++++ DATA PROVIDED ++++
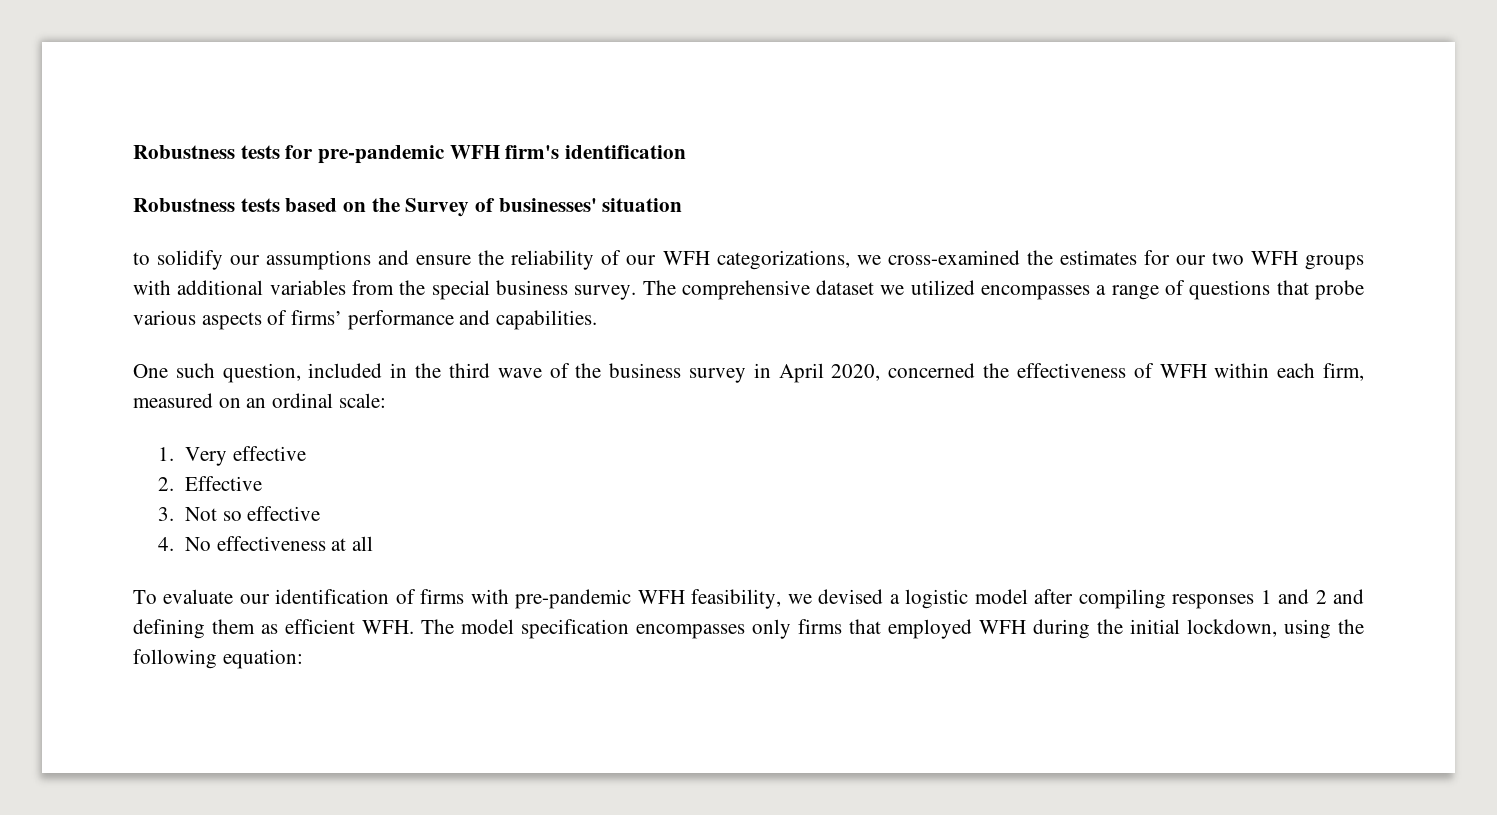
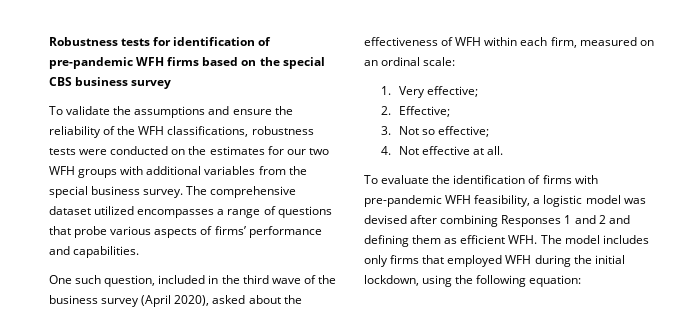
- Robustness tests for pre-pandemic WFH firm's identification
- Robustness tests based on the Survey of businesses' situation
- to solidify our assumptions and ensure the reliability of our WFH categorizations, we cross-examined the estimates for our two WFH groups with additional variables from the special business survey.
+ Robustness tests for identification of pre-pandemic WFH firms based on the special CBS business survey
+ To validate the assumptions and ensure the reliability of the WFH classifications, robustness tests were conducted on the estimates for our two WFH groups with additional variables from the special business survey.
- The comprehensive dataset we utilized encompasses a range of questions that probe various aspects of firms’ performance and capabilities.
+ The comprehensive dataset utilized encompasses a range of questions that probe various aspects of firms’ performance and capabilities.
- One such question, included in the third wave of the business survey in April 2020, concerned the effectiveness of WFH within each firm, measured on an ordinal scale:
+ One such question, included in the third wave of the business survey (April 2020), asked about the effectiveness of WFH within each firm, measured on an ordinal scale:
- 1. Very effective
+ 1. Very effective;
- 2. Effective
+ 2. Effective;
- 3. Not so effective
+ 3. Not so effective;
- 4. No effectiveness at all
+ 4. Not effective at all.
- To evaluate our identification of firms with pre-pandemic WFH feasibility, we devised a logistic model after compiling responses 1 and 2 and defining them as efficient WFH. The model specification encompasses only firms that employed WFH during the initial lockdown, using the following equation:
+ To evaluate the identification of firms with pre-pandemic WFH feasibility, a logistic model was devised after combining Responses 1 and 2 and defining them as efficient WFH. The model includes only firms that employed WFH during the initial lockdown, using the following equation:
++++
#### EXERCISE
An exact copy of the entries, without any pictures, is what the answer should be.

#### TASK RESPONSE
- Robustness tests for pre-pandemic WFH firm's identification
- Robustness tests based on the Survey of businesses' situation
- to solidify our assumptions and ensure the reliability of our WFH categorizations, we cross-examined the estimates for our two WFH groups with additional variables from the special business survey.
+ Robustness tests for identification of pre-pandemic WFH firms based on the special CBS business survey
+ To validate the assumptions and ensure the reliability of the WFH classifications, robustness tests were conducted on the estimates for our two WFH groups with additional variables from the special business survey.
- The comprehensive dataset we utilized encompasses a range of questions that probe various aspects of firms’ performance and capabilities.
+ The comprehensive dataset utilized encompasses a range of questions that probe various aspects of firms’ performance and capabilities.
- One such question, included in the third wave of the business survey in April 2020, concerned the effectiveness of WFH within each firm, measured on an ordinal scale:
+ One such question, included in the third wave of the business survey (April 2020), asked about the effectiveness of WFH within each firm, measured on an ordinal scale:
- 1. Very effective
+ 1. Very effective;
- 2. Effective
+ 2. Effective;
- 3. Not so effective
+ 3. Not so effective;
- 4. No effectiveness at all
+ 4. Not effective at all.
- To evaluate our identification of firms with pre-pandemic WFH feasibility, we devised a logistic model after compiling responses 1 and 2 and defining them as efficient WFH. The model specification encompasses only firms that employed WFH during the initial lockdown, using the following equation:
+ To evaluate the identification of firms with pre-pandemic WFH feasibility, a logistic model was devised after combining Responses 1 and 2 and defining them as efficient WFH. The model includes only firms that employed WFH during the initial lockdown, using the following equation:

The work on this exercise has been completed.